Une telle ambition exige des moyens considérables. Mais la question n’est pas de savoir si nous pouvons nous le permettre : nous ne pouvons pas nous permettre de ne pas le faire. Chaque euro investi dans la prévention, dans l’anticipation et dans la protection permet d’en économiser plusieurs en soins hospitaliers, en journées de travail perdues et en vies brisées. Prévenir une maladie, c’est désengorger un hôpital, libérer un lit et donner aux médecins le droit au repos. Éviter qu’un salarié abandonne son poste en pleine période d’activité, c’est accroître la capacité de production et la rentabilité de l’entreprise. Il ne s’agit pas d’une dépense, mais d’un investissement à haut rendement social et économique.
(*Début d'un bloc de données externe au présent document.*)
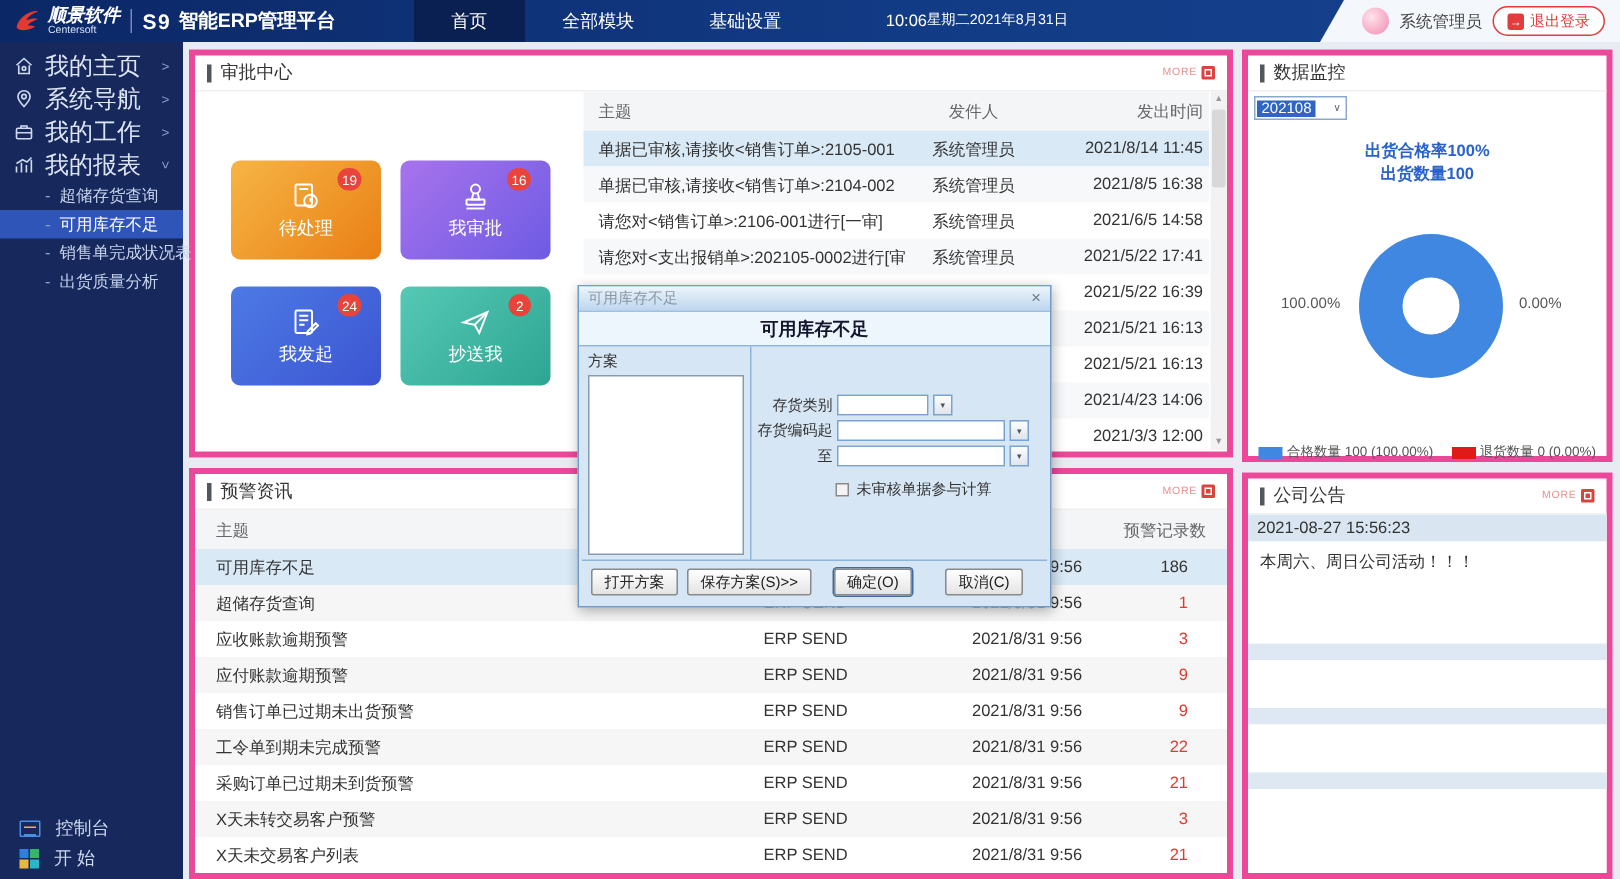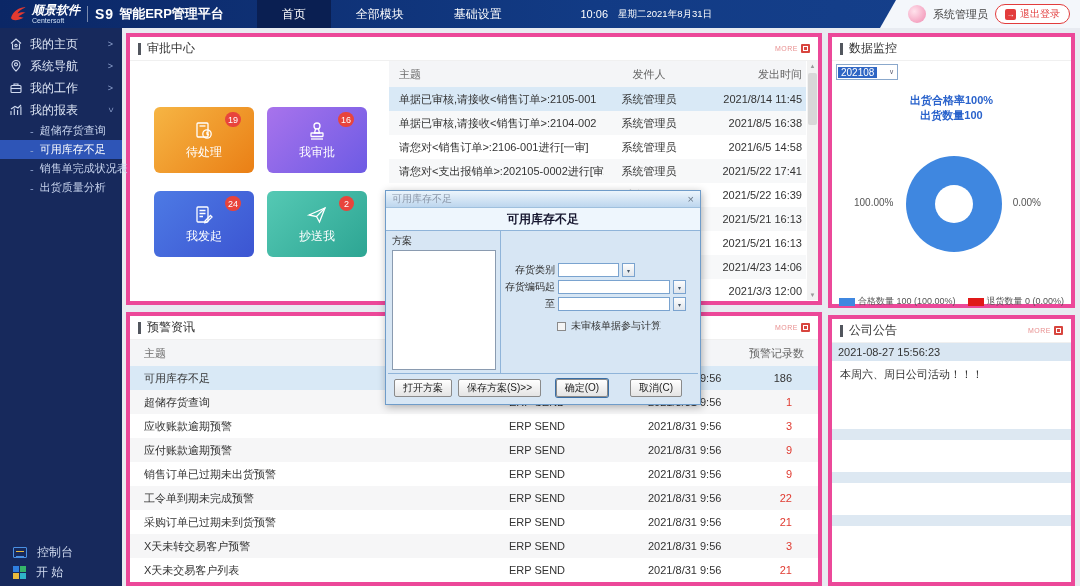"首页" .topnav { margin-left: 33px -> 52px }
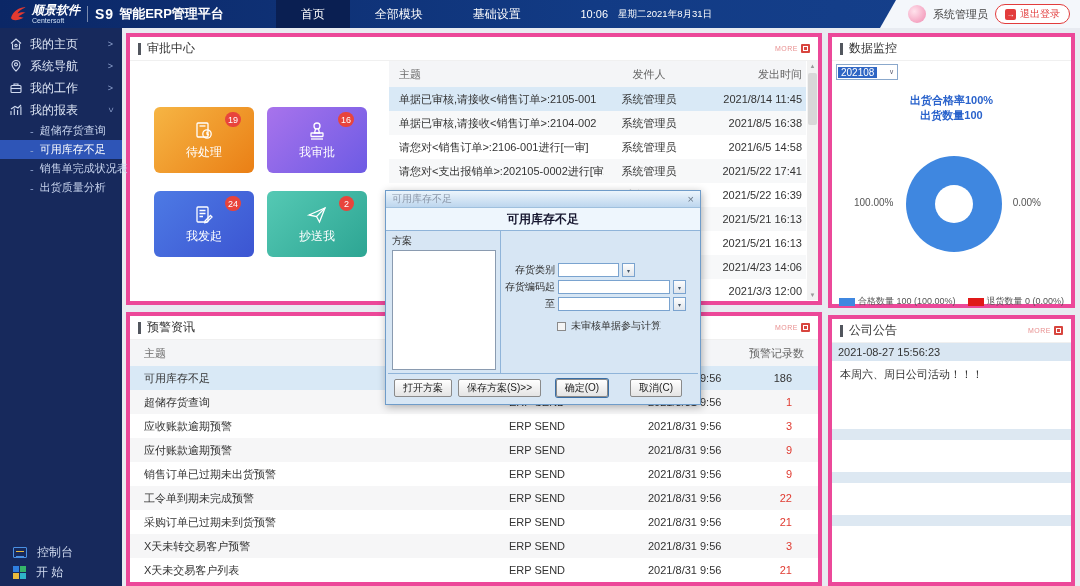"10:06" .clock { gap: 10px -> none }
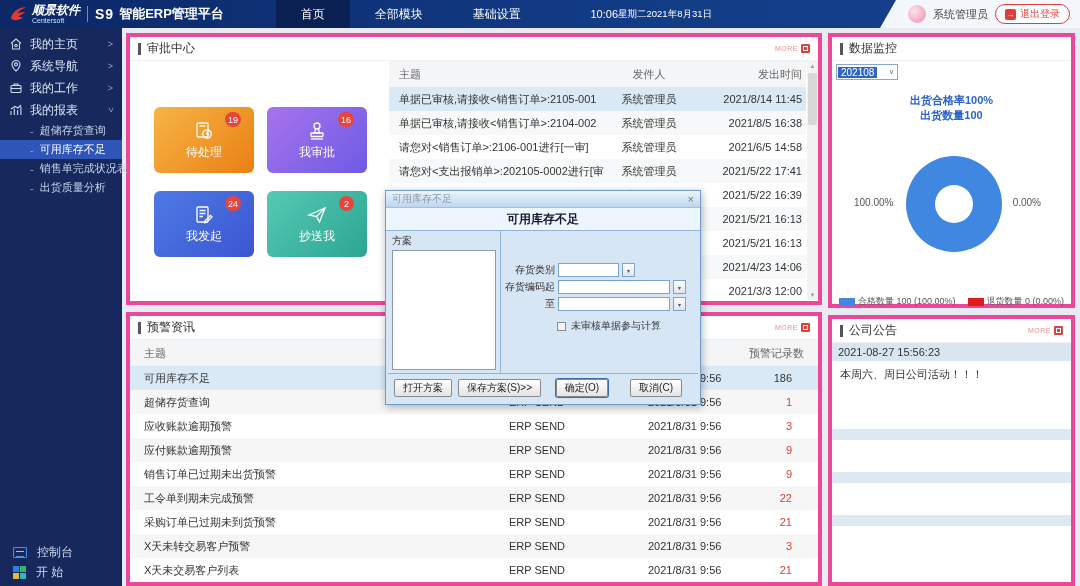"我的主页" .side-item { font-size: 12px -> 16px }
Le financement de ces mesures repose sur trois principes : la justice, la conditionnalité et l’effet de levier. La justice implique de demander davantage d’efforts financiers aux secteurs les plus polluants et les plus dangereux. La conditionnalité consiste à lier toute aide publique à des engagements vérifiables, transparents et responsables en matière de santé et d’écologie. L’effet de levier, enfin, vise à utiliser chaque euro public pour attirer des cofinancements privés ou européens. Concrètement, nous mobiliserons plusieurs sources afin de tenir un budget à l’équilibre : une part des recettes de la tarification carbone sera affectée au déploiement de ces politiques essentielles ; une taxation accrue des pollutions industrielles alimentera ce fonds ; une écotaxe ciblant certains usages fortement polluants, comme les vols domestiques, complétera le dispositif. Je suis convaincu qu'un modèle vertueux profite à toutes et à tous, y compris aux groupes industriels qui construiront par leurs efforts sanitaires et environnementaux le cadre propice à leur développement futur. Il est difficile de se départir d'habitudes de prédation solidement ancrées, mais je n'ai aucun doute sur le fait que nous pouvons faire évoluer les pratiques par une évolution de la demande.
Anticiper, protéger, réformer : cette triple exigence n’est pas un luxe, mais une nécessité à tous les niveaux. Nous sommes à l’aube d’une nouvelle ère. Continuer, c’est exposer la France, l’Europe et le monde à des conséquences dramatiques dont nous aurons peine à nous relever. Le coût de l’inaction se mesure déjà en vies perdues, en espérance de vie amputée et en milliards engloutis dans des crises évitables. Le « Quoi qu’il en coûte » n’est pas une politique de l’urgence : c’est une politique de l’anticipation. Nous sommes face à un choix existentiel, historique et civilisationnel : investir dès aujourd’hui dans la santé écologique, ou payer demain le prix exorbitant du renoncement. L’humanisme nous commande la première option. La dignité nationale nous y oblige. L’avenir nous y contraint. Construisons ensemble l'exception sanitaire française.